Jennifer Aniston se pronunciou sobre as filmagens do videoclipe de 2010 que se tornaram o motivo do processo que ela moveu contra Kanye West.
Ex-participante do programa «America's Next Top Model» Ahn afirma que West a estrangulou e a agrediu sexualmente durante as filmagens de um remix de "In for the Kill", de La Roux, no Chelsea Hotel, em Nova York. Em uma nova entrevista à BBC, Ahn disse que se sentiu "sufocada, insegura e com medo" após as filmagens.
West, que mudou legalmente seu nome para Ye, nega qualquer irregularidade no caso. Seus advogados argumentam que as supostas ações ocorreram durante a criação de uma obra expressiva e devem ser consideradas parte de uma performance encenada.
O julgamento ainda não terminou. As acusações contra An ainda não foram ouvidas em tribunal.

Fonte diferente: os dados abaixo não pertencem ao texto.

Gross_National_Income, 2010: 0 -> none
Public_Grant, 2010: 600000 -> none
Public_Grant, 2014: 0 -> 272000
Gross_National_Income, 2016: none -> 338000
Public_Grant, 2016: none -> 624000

O processo foi instaurado em 2024.
Em novembro de 2024, East entrou com um processo contra West em um tribunal federal de Nova York. A Pitchfork noticiou que o processo cita West, a Universal Music Group e a Stink Digital USA LLC, acusando-as de violar a Lei de Proteção contra a Violência Baseada em Gênero de Nova York.
O processo alega que Ahn foi contratada como figurante em um videoclipe para um remix da música "In for the Kill", de La Roux e West. Segundo o processo, West chegou ao set, escolheu Ahn e ordenou que a equipe filmasse uma cena com ela. Ahn afirma que a cena evoluiu para agressão física e sexual.

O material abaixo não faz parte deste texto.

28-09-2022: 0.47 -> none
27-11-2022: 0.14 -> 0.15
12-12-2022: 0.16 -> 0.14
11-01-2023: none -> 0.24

Anteriormente, foi noticiado que Ahn está buscando um julgamento por júri, indenização por danos, custas judiciais e compensação por supostos danos emocionais e físicos. A publicação também informou que nem West nem Ahn aparecem na versão final do videoclipe.
Os advogados de West pediram ao tribunal que arquive o caso.
Em março, a revista People noticiou que os advogados de West haviam entrado com um pedido de arquivamento do processo. Sua equipe jurídica argumentou que a conduta alegada ocorreu durante a criação de obras de arte expressivas e, portanto, deveria ser protegida nesse contexto.
Em uma declaração citada pela revista People, a equipe de West argumentou que "simular agressão sexual para fins artísticos" não constitui, por si só, agressão sexual e que o contato físico em uma performance encenada não implica automaticamente em responsabilidade. A equipe de Ahn contesta essa formulação e afirma que o comportamento alegado não foi planejado nem consensual.
O nome de La Roux aparece nos novos documentos judiciais.
O caso ganhou nova atenção no início deste ano, depois que Ahn apresentou novos documentos implicando La Roux, cujo nome verdadeiro é Ellie Jackson. A revista People noticiou que Ahn incluiu nos documentos mensagens do Instagram nas quais Jackson aparentemente mantinha parte de sua conta e descrevia o incidente como "horrível".
Também foi noticiado que o processo de Ahn incluía uma declaração da maquiadora Liz Martins, que confirmou sua presença no set de filmagem. Martins alegou que o comportamento em questão não estava no roteiro e que todos na equipe ficaram chocados.
A Vulture noticiou que documentos judiciais também mencionam que Jackson alegou que West a pressionou posteriormente para que se desculpasse depois que ela denunciou o comportamento desagradável no set de filmagem.
A entrevista à BBC acrescenta uma versão pessoal dos acontecimentos.
Em entrevista à BBC, Ahn afirmou que, durante o suposto incidente, ficou paralisada e se sentiu "sufocada, insegura e com medo". Um resumo da entrevista à BBC afirma que a equipe jurídica de West descreveu o encontro como "uma performance teatral provocativa".
O caso agora se resume a dois relatos completamente diferentes do mesmo tiroteio. Uma versão afirma que o incidente se transformou em agressão. A equipe jurídica de West argumenta que as supostas ações faziam parte de uma performance artística e não deveriam resultar em responsabilidade legal.
O julgamento dessas alegações ainda não foi concluído.